### Provided entries ###

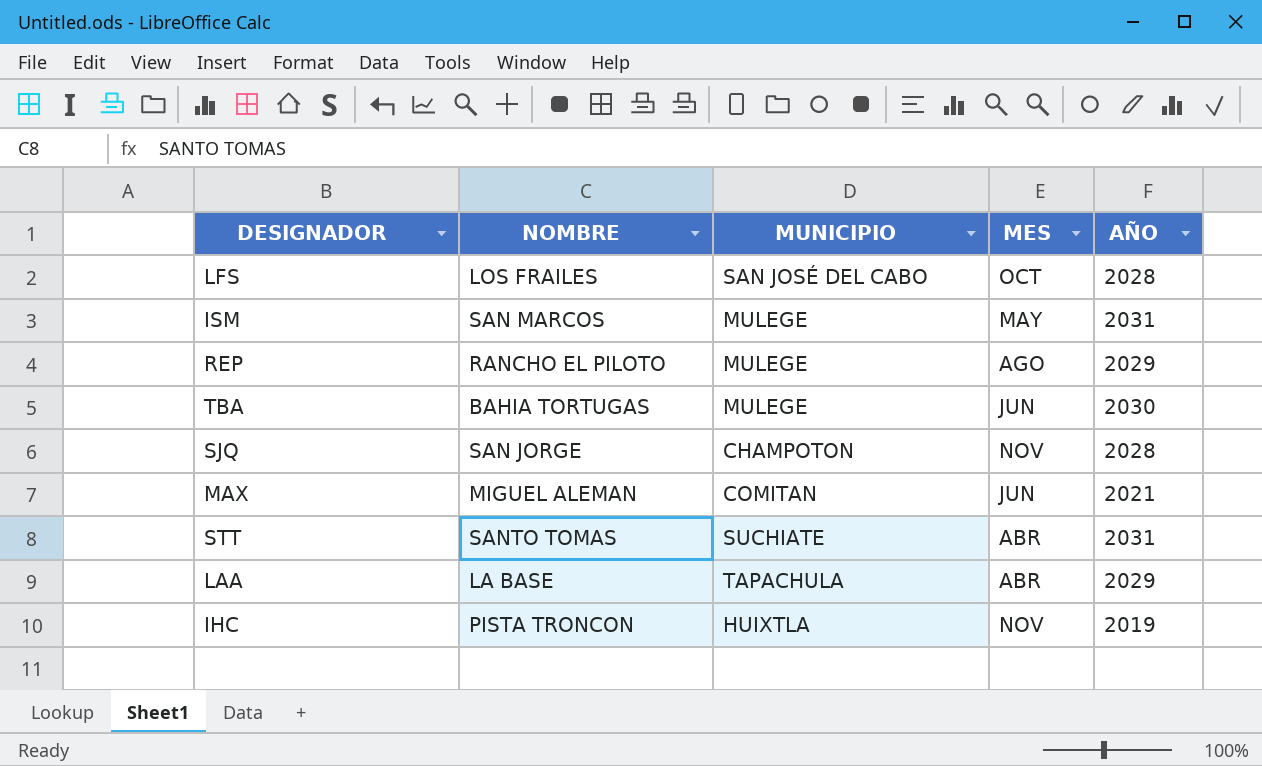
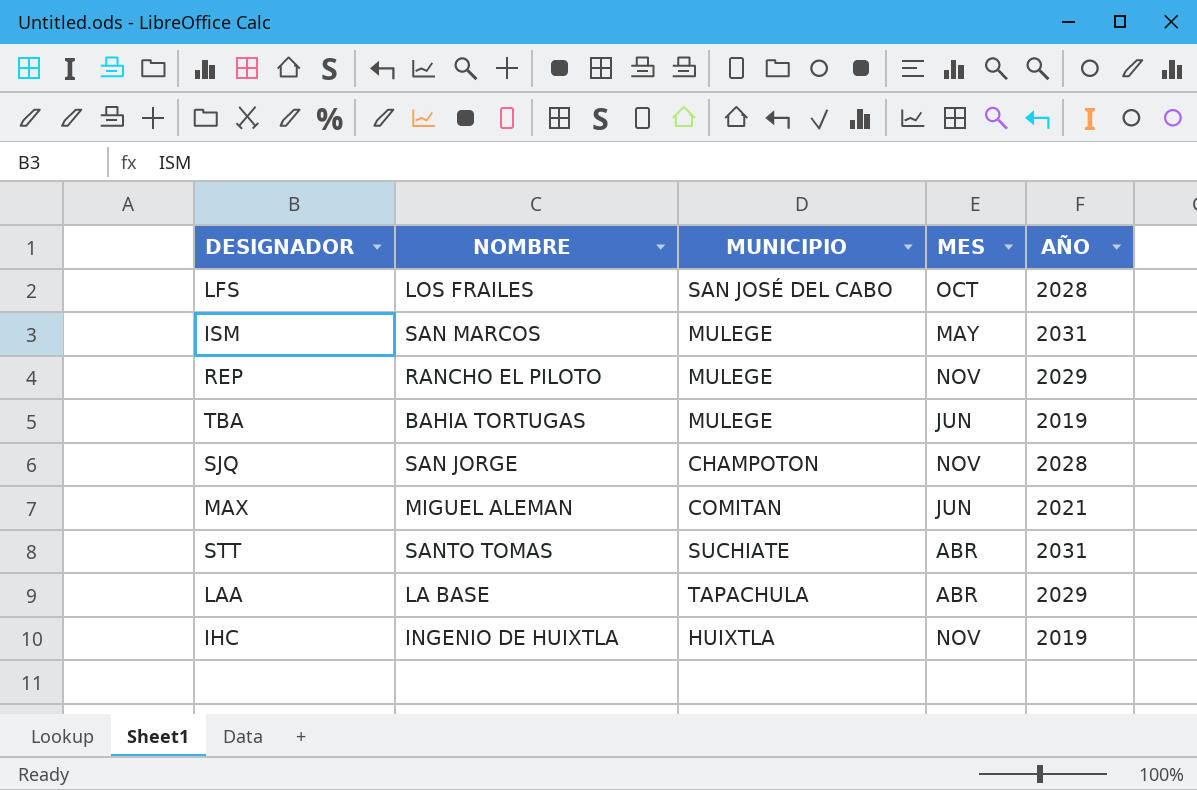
REP | MES: AGO -> NOV
TBA | AÑO: 2030 -> 2019
IHC | NOMBRE: PISTA TRONCON -> INGENIO DE HUIXTLA

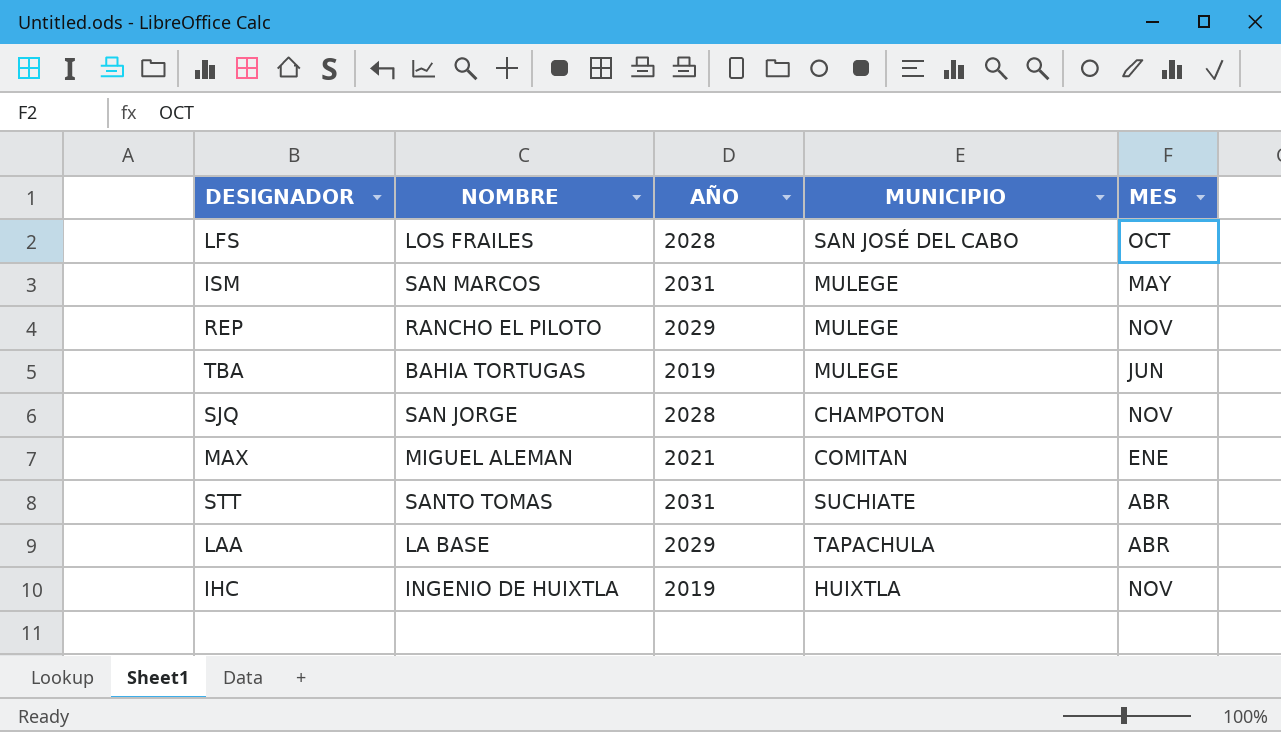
column AÑO | position: 5 -> 3
MAX | MES: JUN -> ENE

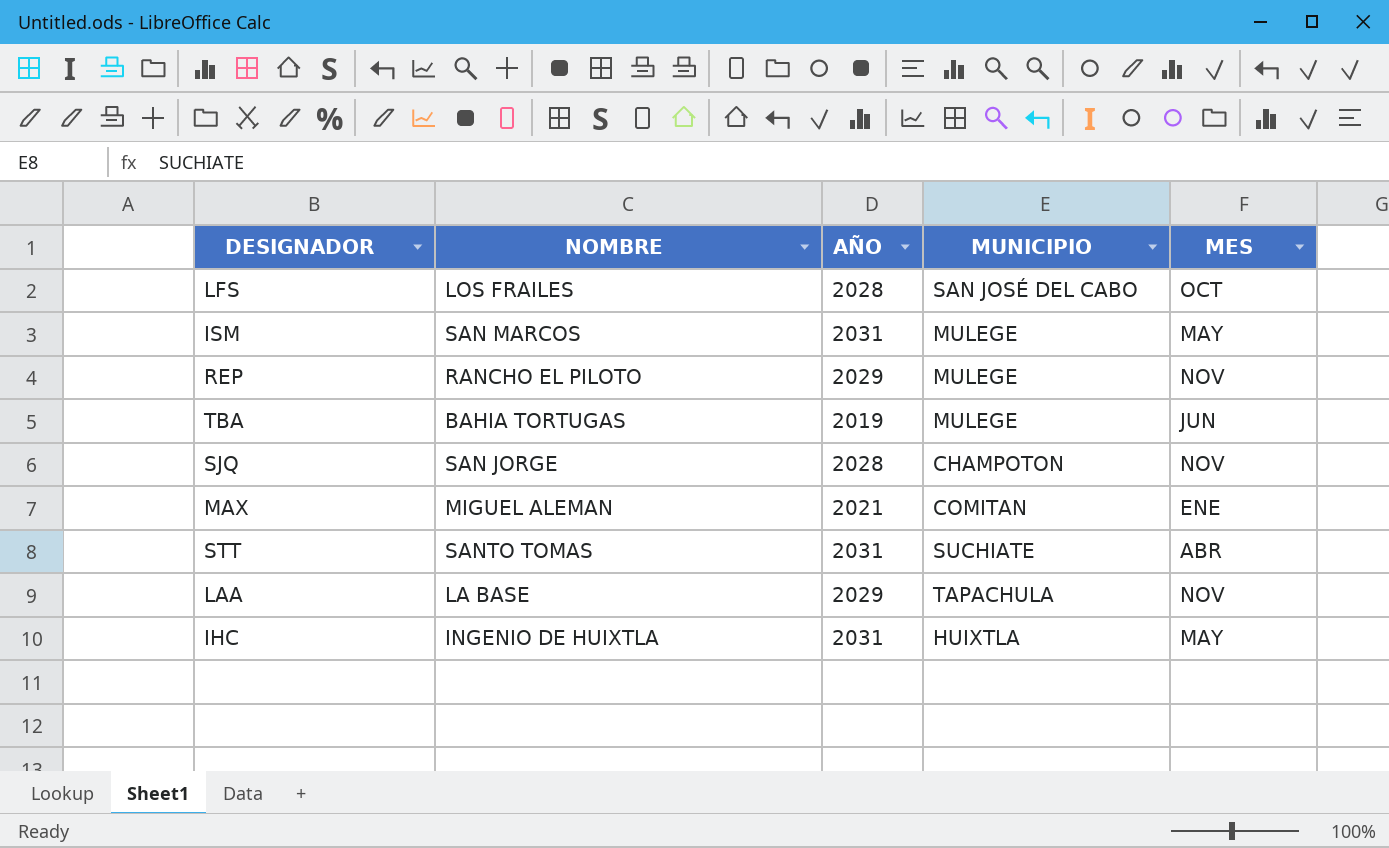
LAA | MES: ABR -> NOV
IHC | AÑO: 2019 -> 2031
IHC | MES: NOV -> MAY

###

▶ [Activity]
Nothing but the pictures should be left out when the listing above is transcribed.

▶ [Answer to this exercise]
REP | MES: AGO -> NOV
TBA | AÑO: 2030 -> 2019
IHC | NOMBRE: PISTA TRONCON -> INGENIO DE HUIXTLA

column AÑO | position: 5 -> 3
MAX | MES: JUN -> ENE

LAA | MES: ABR -> NOV
IHC | AÑO: 2019 -> 2031
IHC | MES: NOV -> MAY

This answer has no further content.